*** PROVIDED DATA Section Begins ***

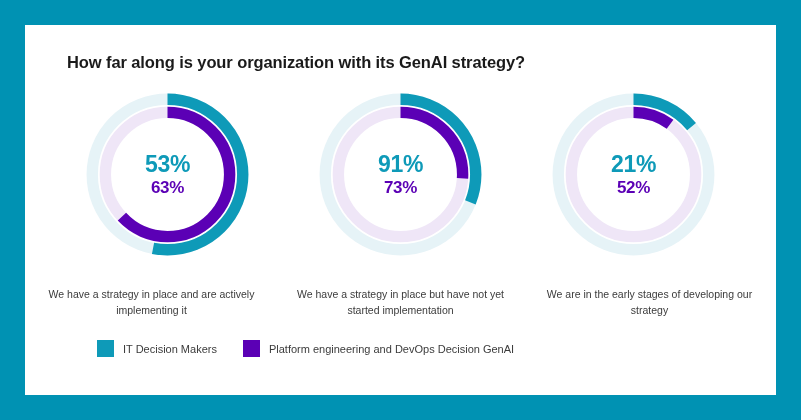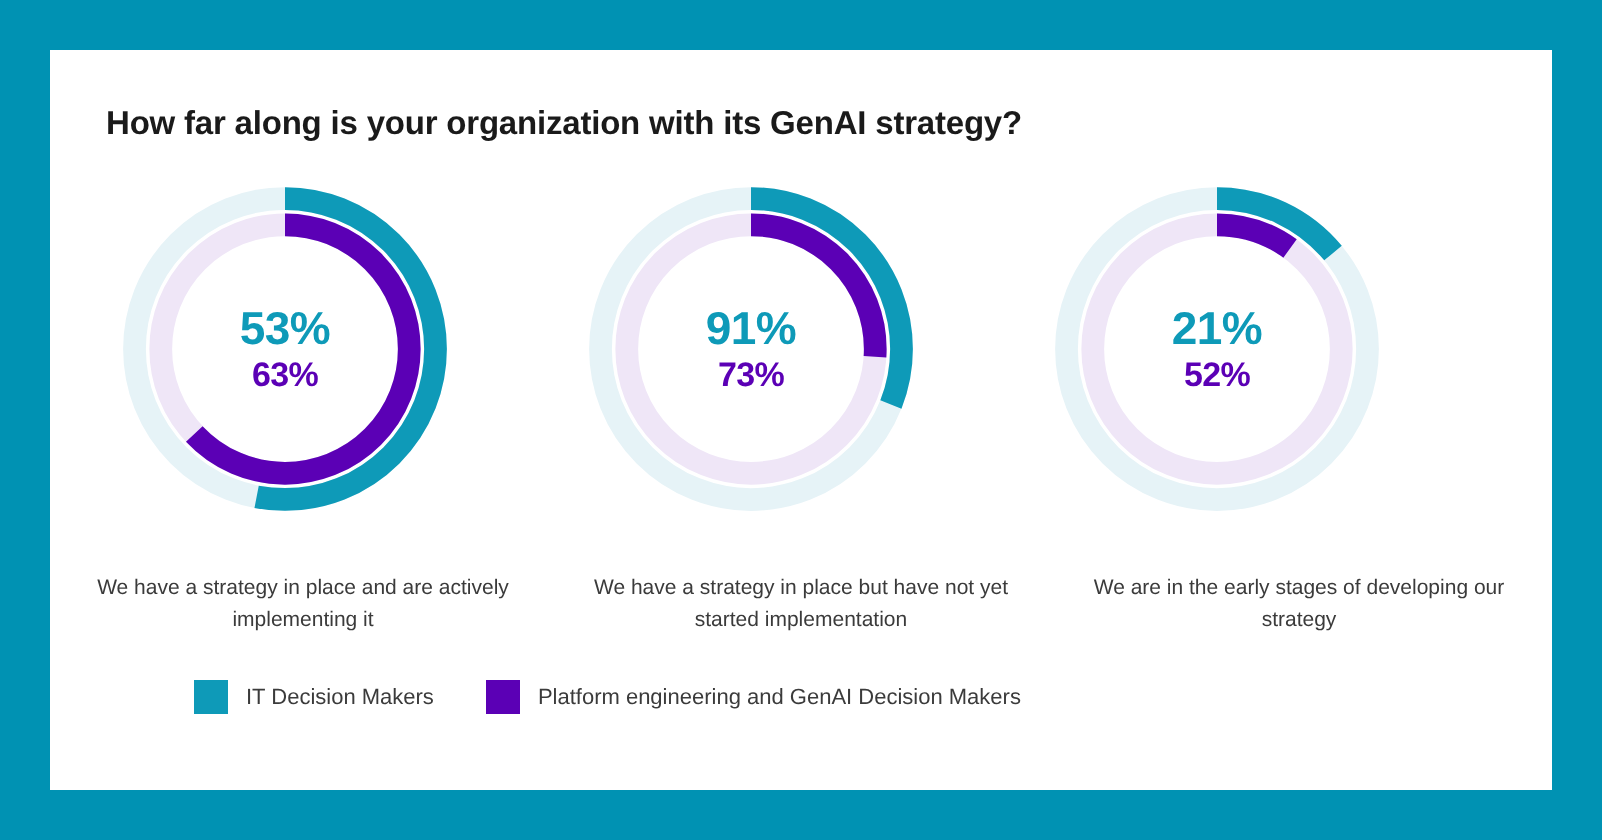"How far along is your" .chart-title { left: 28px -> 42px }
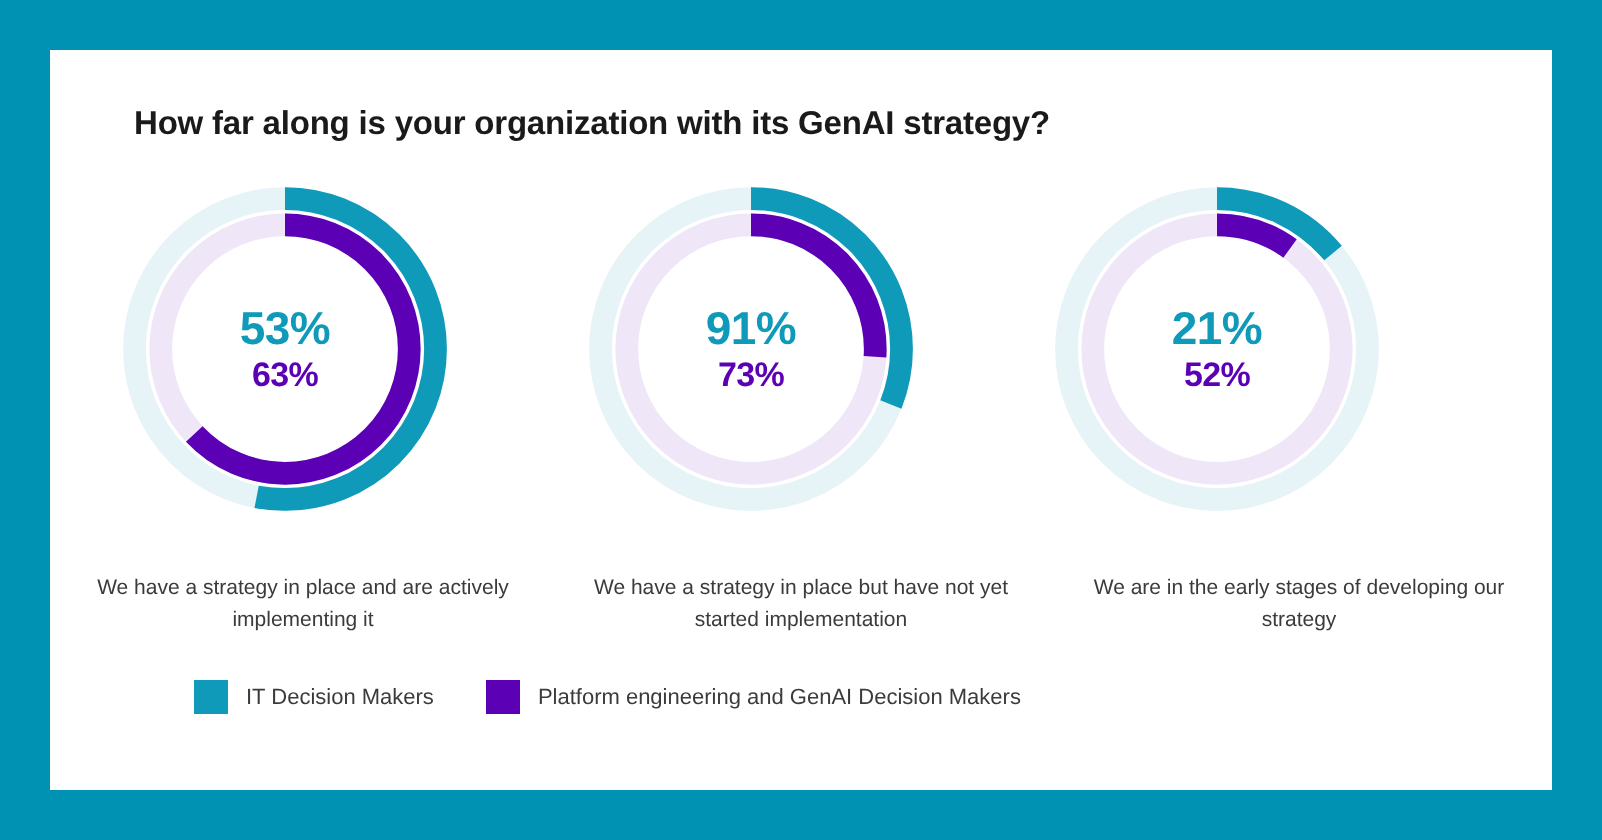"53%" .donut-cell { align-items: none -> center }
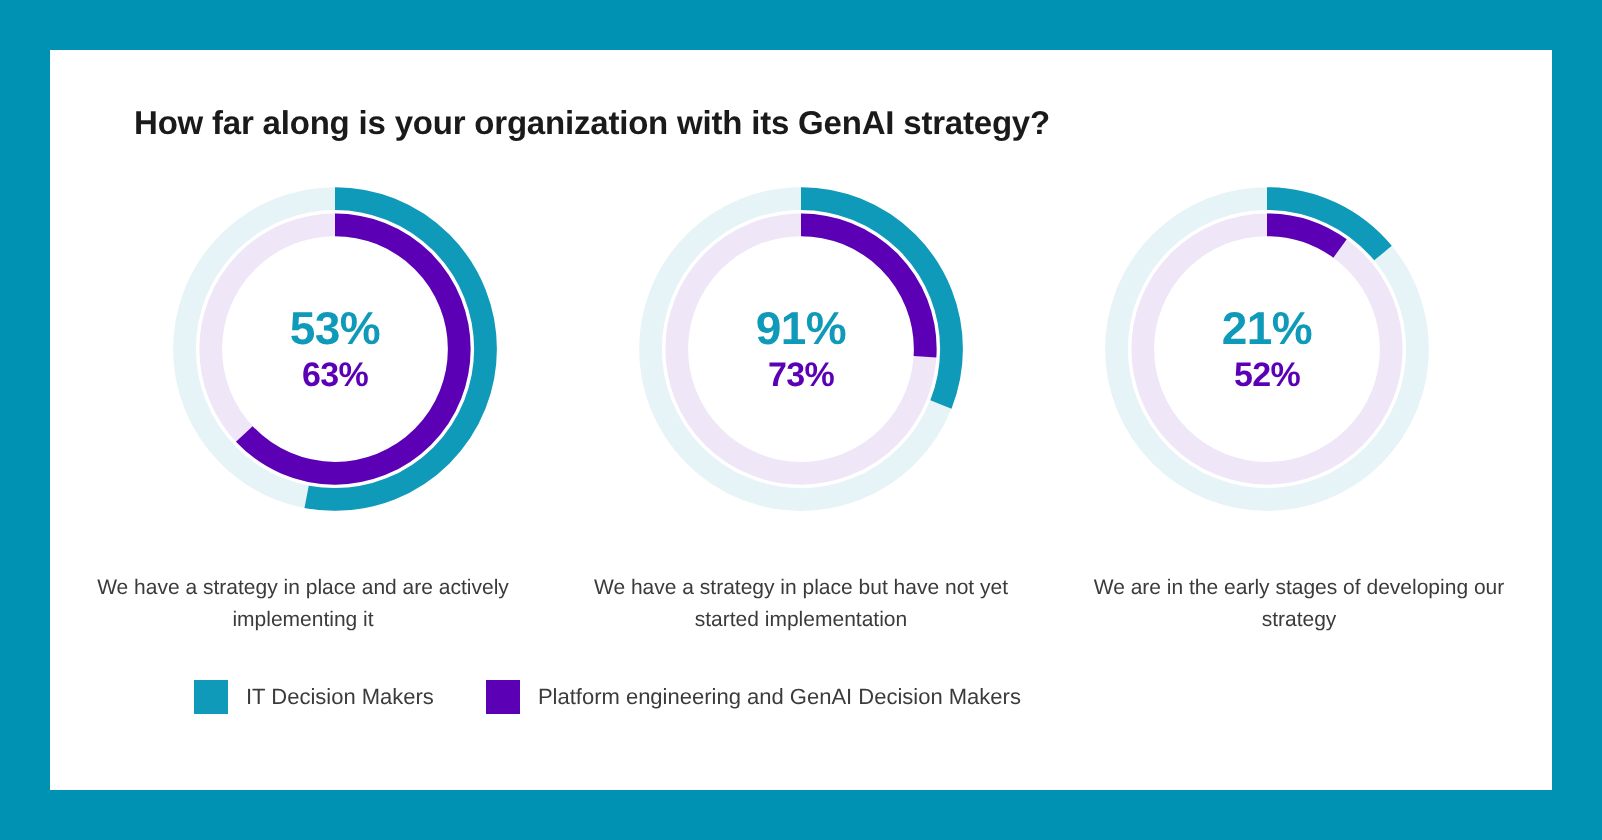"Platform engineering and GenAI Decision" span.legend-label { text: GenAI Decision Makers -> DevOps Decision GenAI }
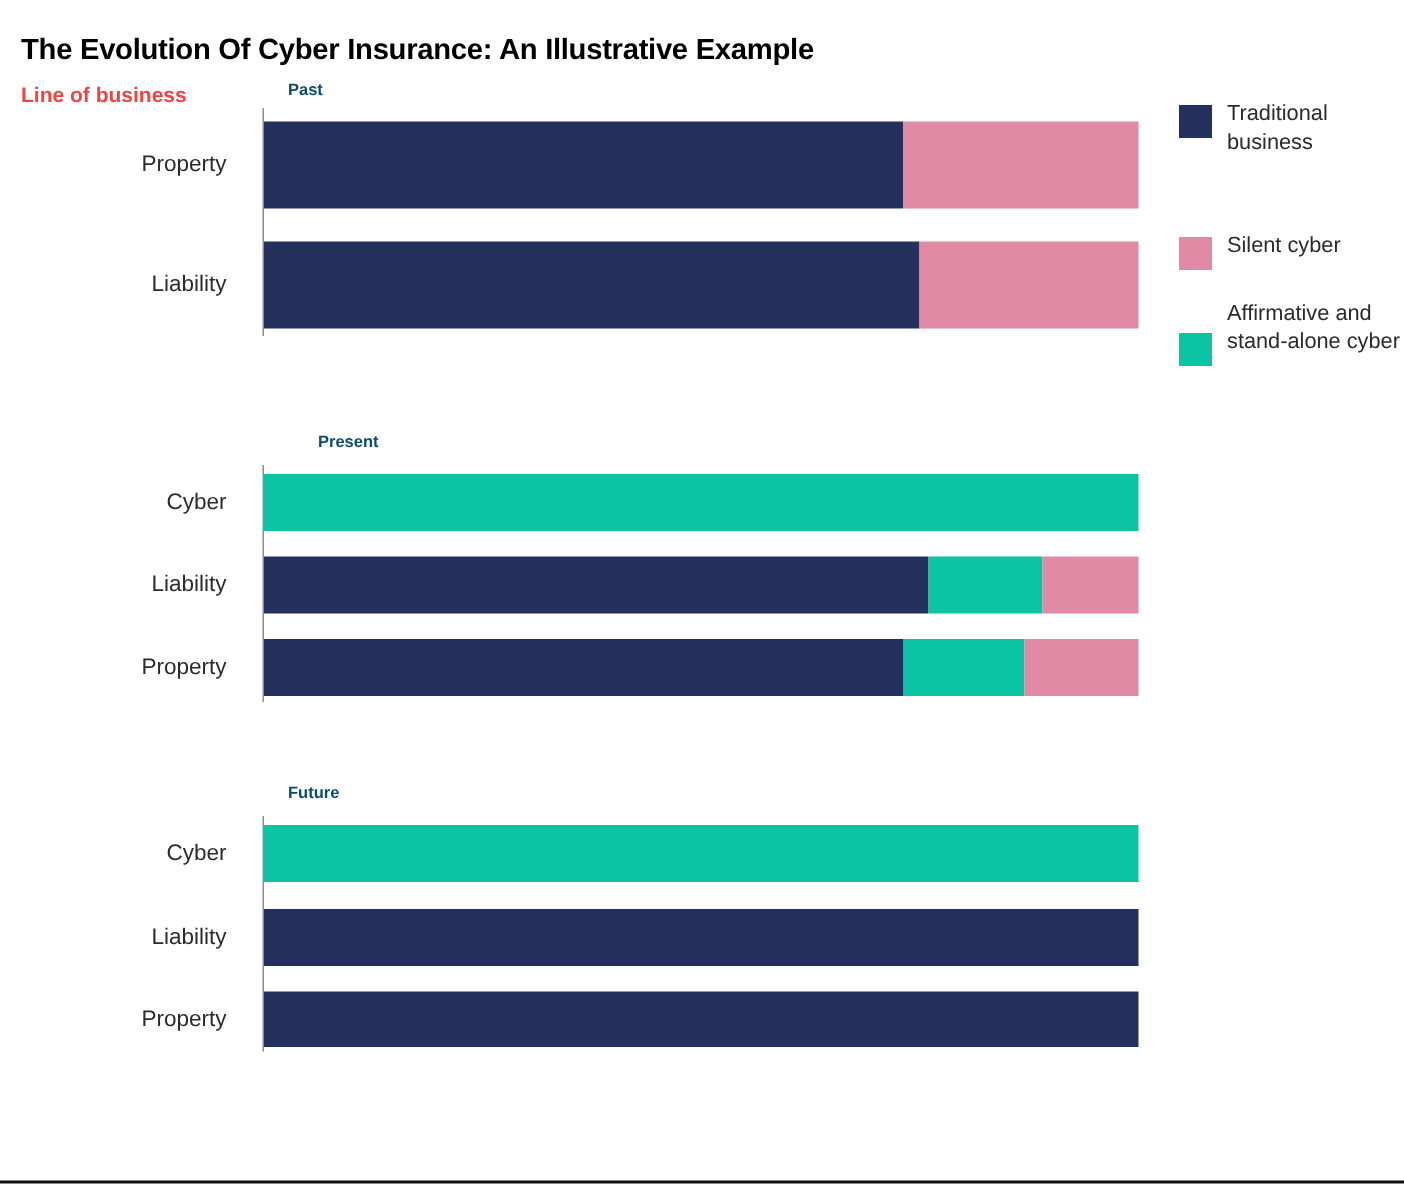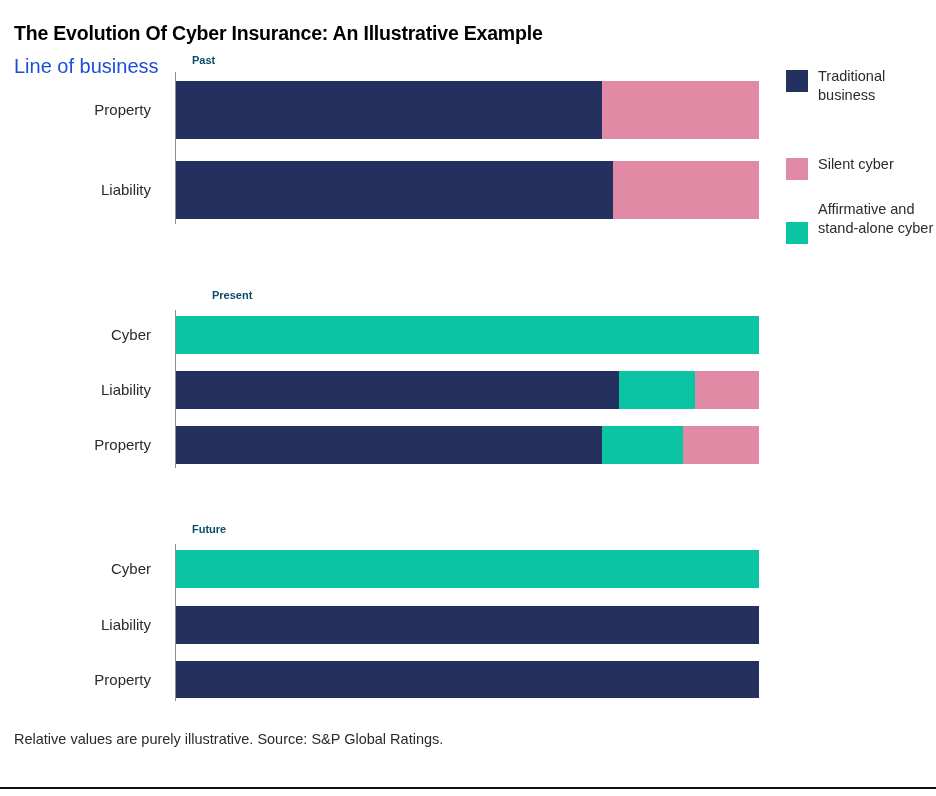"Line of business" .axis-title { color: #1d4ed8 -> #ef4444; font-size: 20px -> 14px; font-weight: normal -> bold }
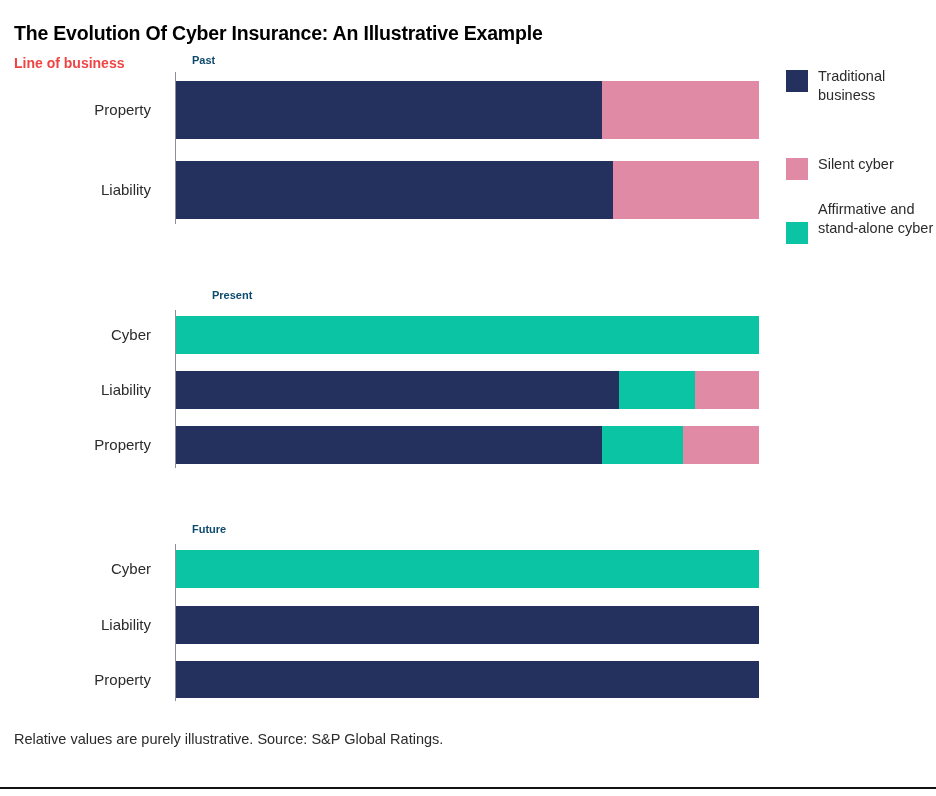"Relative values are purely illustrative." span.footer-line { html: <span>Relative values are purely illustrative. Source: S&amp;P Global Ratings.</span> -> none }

*** PROVIDED DATA Section Ends ***

** ACTION ITEM **
Word for word, repeat only the lines from the line containing "align-items: none ->" through the end of the data, without any pictures.

** SOLUTION **
"53%" .donut-cell { align-items: none -> center }
"Platform engineering and GenAI Decision" span.legend-label { text: GenAI Decision Makers -> DevOps Decision GenAI }
"Line of business" .axis-title { color: #1d4ed8 -> #ef4444; font-size: 20px -> 14px; font-weight: normal -> bold }
"Relative values are purely illustrative." span.footer-line { html: <span>Relative values are purely illustrative. Source: S&amp;P Global Ratings.</span> -> none }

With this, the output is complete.